The Nigerian Electricity Regulatory Commission, NERC, has said the new electricity proposed months back will be announce this week.
The regulatory agency disclosed this at a workshop in Abuja at the weekend, adding that it had considered the submissions of the 11 electricity distribution companies (Discos) in Nigeria’s electricity market, and would after a final regulatory meeting in the week, announce the new rates.
According to the Chairman of NERC, Dr. Sam Amadi, the regulator had held meetings with the Discos to finalise their respective tariff proposals. He said that the commission had also got feedbacks from both government and the Discos and would now conclude the process.
Minister of Power, Works and Housing, Mr. Babatunde Fashola, had last week announced that NERC and the 11 Discos had been directed to meet and come up with what he described as a fair market tariff.
Fashola had said that the new tariff was key to reliable electricity supply in the country, appealing to consumers to accommodate the incoming increase with some benefit of doubts on the government’s sincerity to enthrone a fair tariff regime in the sector.
He pointed out that a good tariff system guarantees good power supply and drew close analogy to what happened in the country’s telecoms sector when it was privatised in 1999.
Fashola stressed that the sector would eventually plateau to allow supply and tariffs gain commercial values.

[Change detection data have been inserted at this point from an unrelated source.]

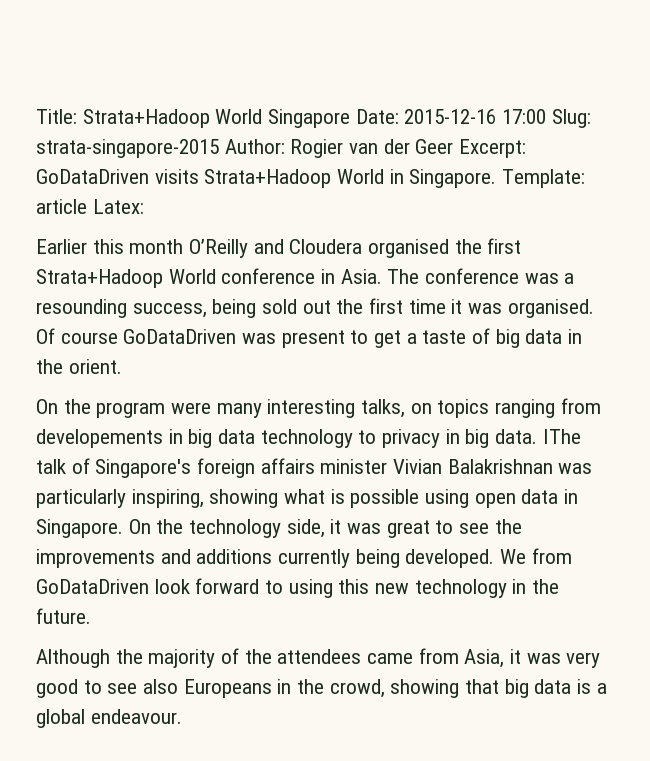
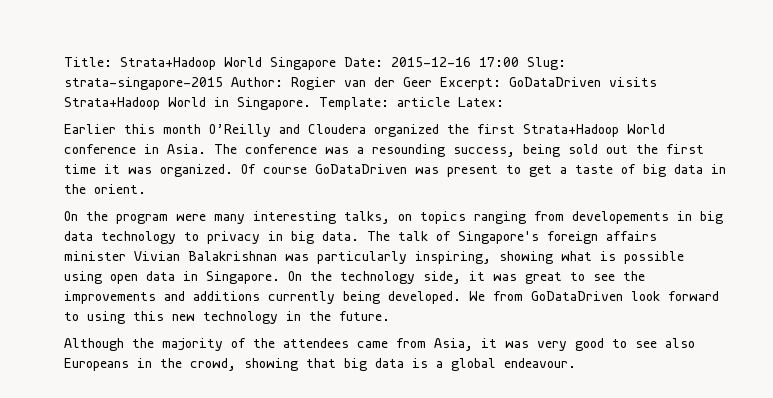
- Earlier this month O’Reilly and Cloudera organised the first Strata+Hadoop World conference in Asia.
+ Earlier this month O’Reilly and Cloudera organized the first Strata+Hadoop World conference in Asia.
- The conference was a resounding success, being sold out the first time it was organised.
+ The conference was a resounding success, being sold out the first time it was organized.
- IThe talk of Singapore's foreign affairs minister Vivian Balakrishnan was particularly inspiring, showing what is possible using open data in Singapore.
+ The talk of Singapore's foreign affairs minister Vivian Balakrishnan was particularly inspiring, showing what is possible using open data in Singapore.

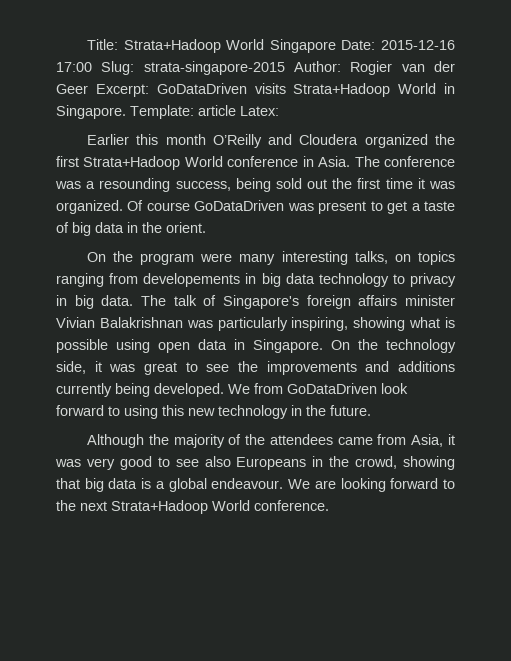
+ We are looking forward to the next Strata+Hadoop World conference.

“Without a tariff system, there will be no power. A fair market tariff is expected to be announced by the regulator after meeting with the distribution companies. When the new tariff comes, please conserve light. We must pay for what we consume whether we like it or not,” he had said.
He also noted that the Discos must commit to certain key performance conditions, including providing prepaid meters and expansion of network in line with the proposed new tariff order.
NERC also noted that the revenue shortfall that accumulated with its freezing of the Residential 2 (R2) class tariff earlier in the year when it approved a cost-reflective tariff in the Multi Year Tariff Order 2.1 (MYTO) would be incorporated in the new tariff to enable the operators recover their cost of supplies to consumers.
One of its tariffs and rates officials, Aisha Mahmoud, in her presentation at the workshop said: “We calculated the shortfall accruing to the freeze of the R2 and we incorporated it in the tariff because that’s part of the revenue of the operators and they have to recover it one way or the other.”